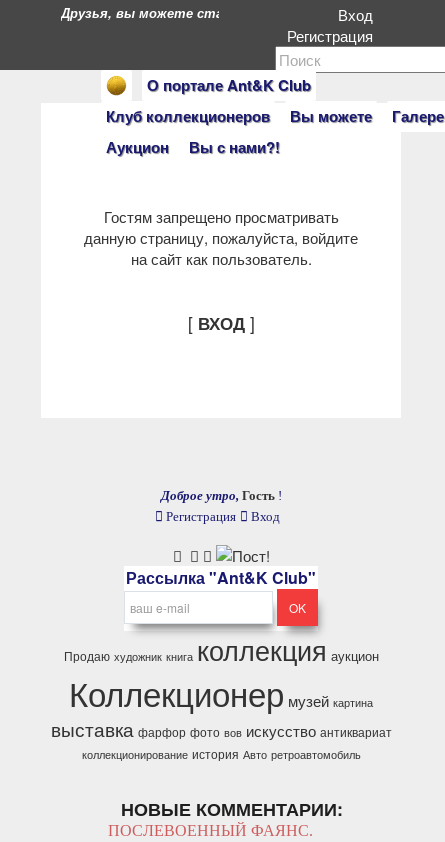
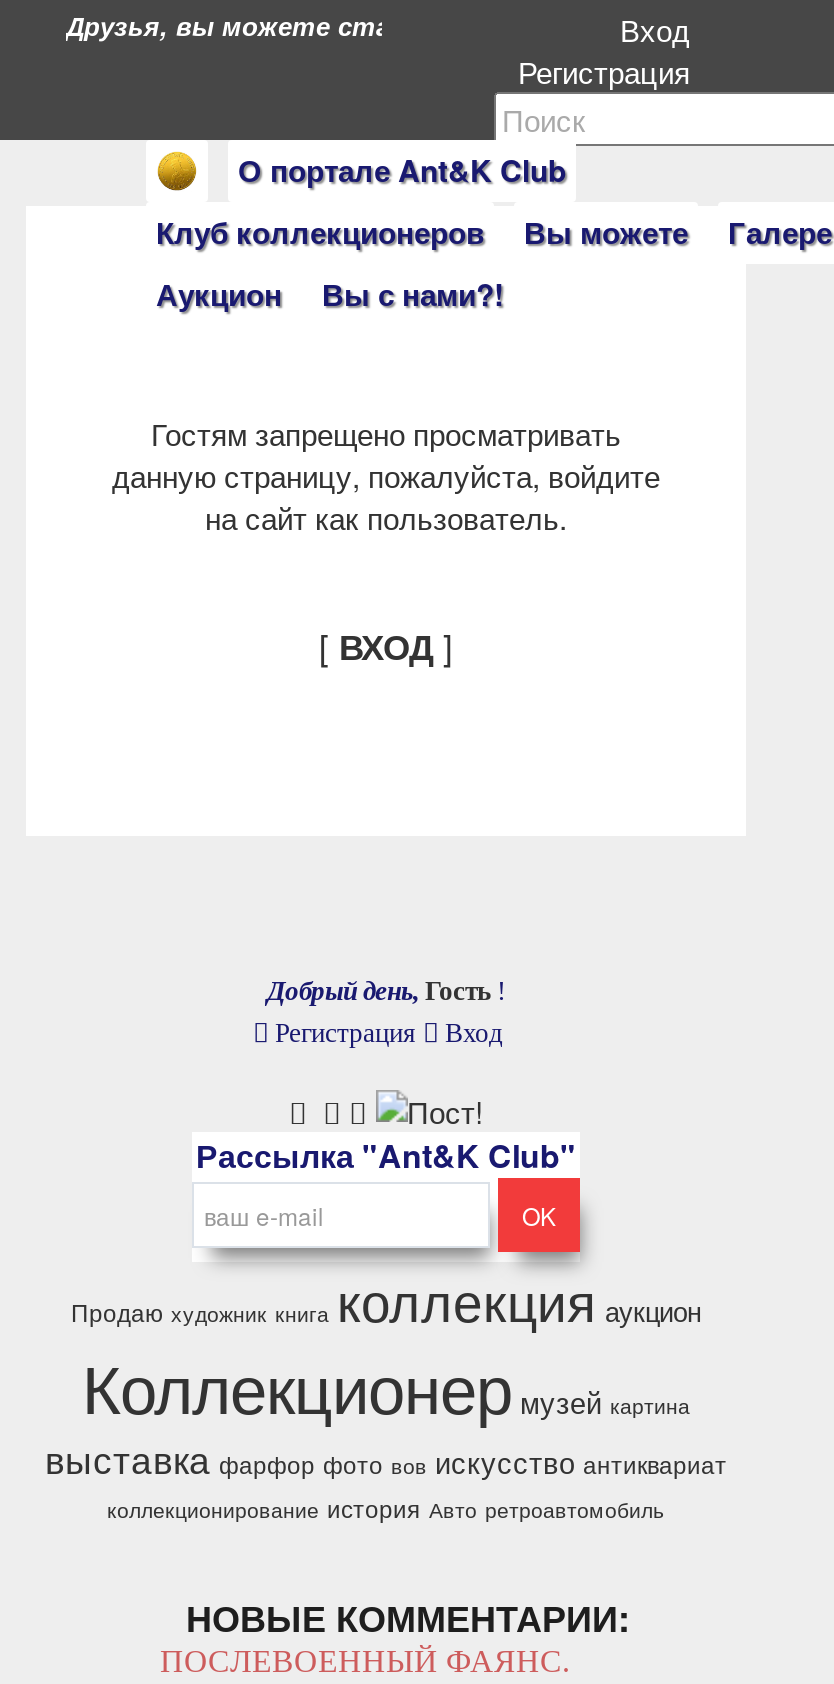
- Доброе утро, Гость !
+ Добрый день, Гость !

■ ■ ■ ■ ■ ■ ■

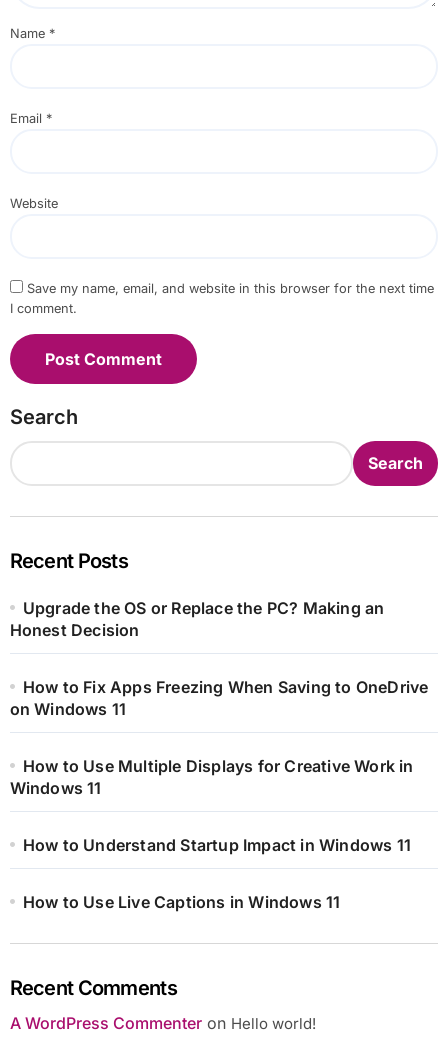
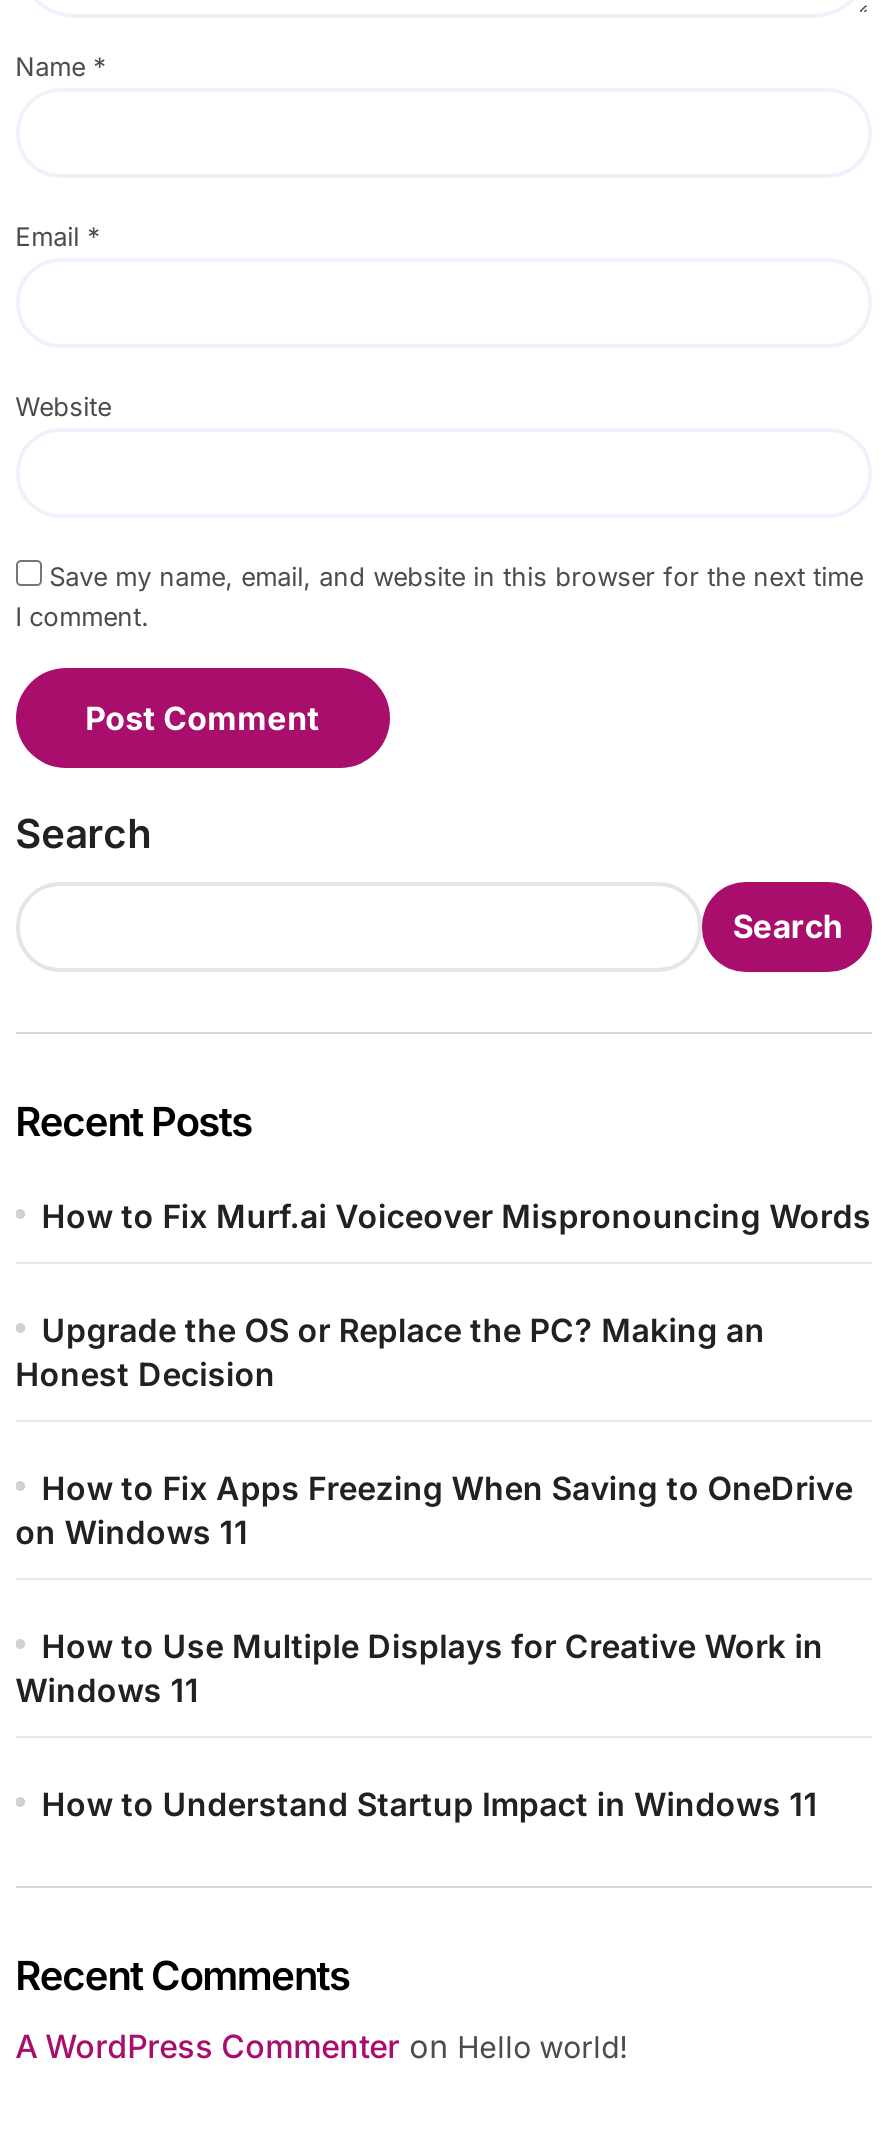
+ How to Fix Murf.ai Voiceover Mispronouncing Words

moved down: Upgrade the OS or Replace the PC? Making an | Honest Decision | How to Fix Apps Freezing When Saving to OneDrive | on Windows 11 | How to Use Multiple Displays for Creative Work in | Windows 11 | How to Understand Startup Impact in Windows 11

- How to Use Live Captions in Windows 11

■ ■ ■ ■ ■ ■ ■

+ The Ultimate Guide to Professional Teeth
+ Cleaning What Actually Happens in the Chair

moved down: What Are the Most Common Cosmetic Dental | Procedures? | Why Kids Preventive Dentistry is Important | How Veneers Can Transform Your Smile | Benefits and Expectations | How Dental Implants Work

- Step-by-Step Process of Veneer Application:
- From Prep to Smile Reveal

■ ■ ■ ■ ■ ■ ■

Please reproduce the lines from the line with "moved down: Upgrade" to the line with "- How to Use Live Captions in Windows 11", both ends included, exactly as they appear above.

moved down: Upgrade the OS or Replace the PC? Making an | Honest Decision | How to Fix Apps Freezing When Saving to OneDrive | on Windows 11 | How to Use Multiple Displays for Creative Work in | Windows 11 | How to Understand Startup Impact in Windows 11

- How to Use Live Captions in Windows 11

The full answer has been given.